SAGE Publications, Anaesthesia and Intensive Care, 5(30), p. 578-583, 2002
DOI: 10.1177/0310057x0203000505
Full text: Download
After institutional approval and with written informed consent, eight surgical patients were infused intravenously with remifentanil at 250 ng.kg lean body mass (LBM) -1 .min -1 for 30 min. Cardiovascular and respiratory parameters were recorded and arterial blood samples were taken at regular intervals. In each patient, the same protocol was repeated 40 min later during propofol infused to a target concentration of 3.0 μg.ml -1. Blood concentrations of remifentanil and propofol were assayed using capillary gas chromatography and high performance liquid chromatography techniques respectively.

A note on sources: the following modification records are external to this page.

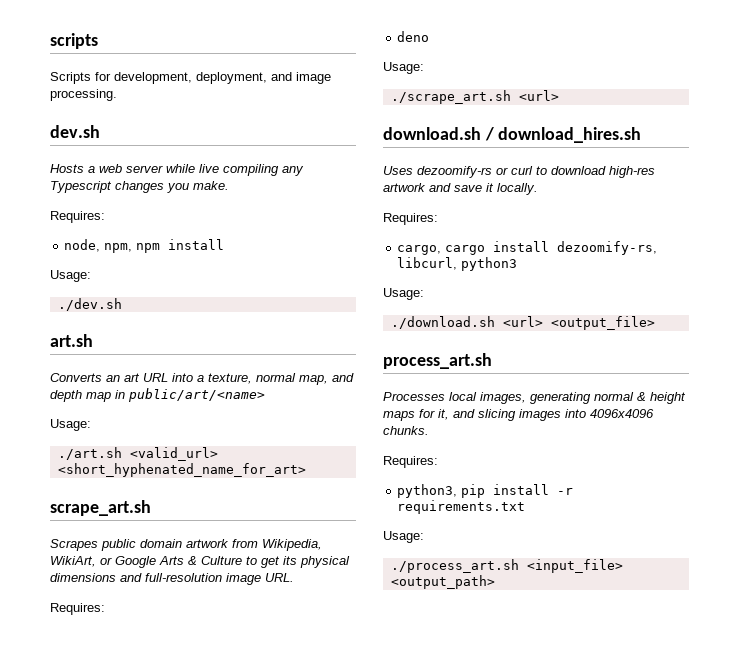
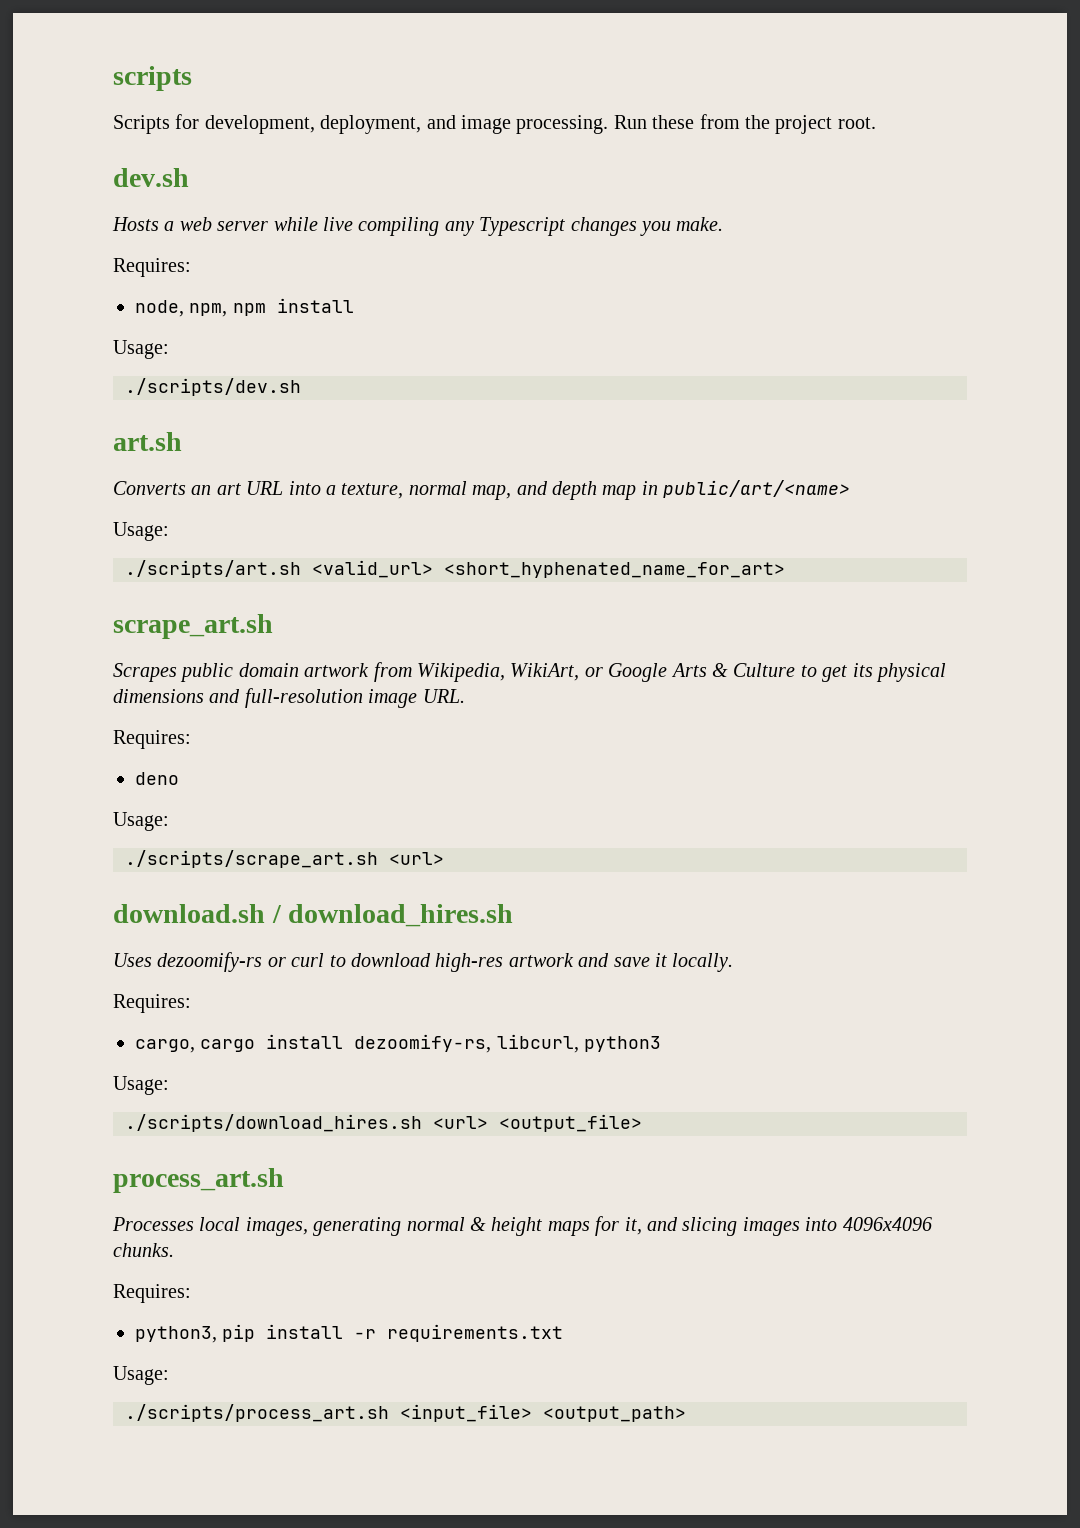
+ Run these from the project root.
- ./dev.sh
+ ./scripts/dev.sh
- ./art.sh <valid_url> <short_hyphenated_name_for_art>
+ ./scripts/art.sh <valid_url> <short_hyphenated_name_for_art>
- ./scrape_art.sh <url>
+ ./scripts/scrape_art.sh <url>
- ./download.sh <url> <output_file>
+ ./scripts/download_hires.sh <url> <output_file>
- ./process_art.sh <input_file> <output_path>
+ ./scripts/process_art.sh <input_file> <output_path>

The number of subjects enrolled was determined by testing the successive areas under the remifentanil time-concentration curve (AUC) for significant difference or non-difference using sequential analysis. The median measured propofol concentration was 3.5 (range: 2.6–4.5) μg.ml -1 which did not change significantly during the second remifentanil infusion. The median AUC during propofol infusion was greater than control in all subjects, although there was considerable variation of 94.4 (64.3–129.6) versus 64.6 (34.8–126.9) ng.ml -1 .min; P=0.008, n=8. After 30 min, there was no significant difference in remifentanil concentration during propofol infusion when compared with remifentanil alone of 4.6 (3.2–5.7) versus 3.8 (1.6–4.9) ng.ml -1; P=0.73, n=8. Co-administration of propofol and remifentanil may result in greater remifentanil concentrations than when remifentanil is infused alone.